The controls are described with Cross Upper placement, Dual thumbsticks (L3/R3?) Lower placement, 4 Buttons, L1, R1, L2, R2 Shelf, and Power, Brightness, Menu, Volume +-, 2 side buttons mapped to A & B for vertical/tate mode games. That matters more than many spec sheets admit, because the difference between a fun handheld and a fatiguing one often shows up in the D-pad, shoulder shape, and how naturally the thumbs settle into place. If the screen is what sells a handheld in screenshots, the controls are what decide whether it earns repeat sessions.
The 4:3 aspect ratio adds another layer to the story. The right screen is not always the fanciest one. Sometimes it is the one that makes your core library look natural instead of merely possible.

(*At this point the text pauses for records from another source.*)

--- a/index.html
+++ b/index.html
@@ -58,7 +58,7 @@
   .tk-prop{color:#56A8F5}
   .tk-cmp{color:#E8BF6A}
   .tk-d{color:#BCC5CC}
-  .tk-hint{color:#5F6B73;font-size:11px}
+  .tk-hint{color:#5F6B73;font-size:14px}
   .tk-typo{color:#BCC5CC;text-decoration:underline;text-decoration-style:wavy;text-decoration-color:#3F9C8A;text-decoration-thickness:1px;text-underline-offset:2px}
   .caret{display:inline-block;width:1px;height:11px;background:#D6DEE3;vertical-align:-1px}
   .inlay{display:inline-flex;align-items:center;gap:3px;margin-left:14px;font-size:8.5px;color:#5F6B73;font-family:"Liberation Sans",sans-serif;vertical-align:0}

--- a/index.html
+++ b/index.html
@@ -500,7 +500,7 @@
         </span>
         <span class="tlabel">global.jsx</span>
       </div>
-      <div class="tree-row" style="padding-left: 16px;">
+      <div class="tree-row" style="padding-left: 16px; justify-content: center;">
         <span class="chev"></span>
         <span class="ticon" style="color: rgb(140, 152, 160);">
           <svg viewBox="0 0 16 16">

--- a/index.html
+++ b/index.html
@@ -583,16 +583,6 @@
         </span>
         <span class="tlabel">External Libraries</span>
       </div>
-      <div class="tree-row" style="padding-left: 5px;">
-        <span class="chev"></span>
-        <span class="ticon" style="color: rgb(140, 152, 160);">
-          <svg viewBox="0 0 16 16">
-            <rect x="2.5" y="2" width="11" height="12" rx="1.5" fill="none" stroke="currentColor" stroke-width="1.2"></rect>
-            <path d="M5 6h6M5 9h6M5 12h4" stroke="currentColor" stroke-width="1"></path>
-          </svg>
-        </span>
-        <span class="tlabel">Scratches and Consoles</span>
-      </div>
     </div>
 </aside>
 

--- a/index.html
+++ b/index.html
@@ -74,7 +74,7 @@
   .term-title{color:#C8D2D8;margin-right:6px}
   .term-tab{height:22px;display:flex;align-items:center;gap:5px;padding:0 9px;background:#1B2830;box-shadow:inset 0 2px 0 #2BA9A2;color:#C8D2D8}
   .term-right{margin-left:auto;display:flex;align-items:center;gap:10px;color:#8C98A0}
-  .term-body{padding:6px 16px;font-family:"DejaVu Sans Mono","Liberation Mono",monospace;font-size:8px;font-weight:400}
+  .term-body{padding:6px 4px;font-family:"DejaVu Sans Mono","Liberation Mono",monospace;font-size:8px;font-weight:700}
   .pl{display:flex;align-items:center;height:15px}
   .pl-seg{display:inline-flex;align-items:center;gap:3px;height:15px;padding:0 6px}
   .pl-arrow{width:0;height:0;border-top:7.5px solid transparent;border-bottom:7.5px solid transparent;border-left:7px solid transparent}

GKD Mini Plus Classic leaves the strongest impression when you frame it as a recommendation for buyers who want a serious all-rounder with room for tougher systems. That framing keeps the review honest and stops the verdict from sliding into generic praise.
Broad emulation range is not just a catchy label here. It is the cleanest shorthand for why this device deserves attention. The compatibility profile around Game Boy (A), NES (A), Sega Genesis (A), and Game Boy Advance (A) gives it a concrete identity.
If the device sparks your interest, the smartest next click is usually GKD Mini Plus, followed by RG-353V, because that is where the shape of the market around it comes into focus. A useful verdict should leave the reader more curious, but also more precise.
Games shown here match systems this handheld can run at a B grade or better.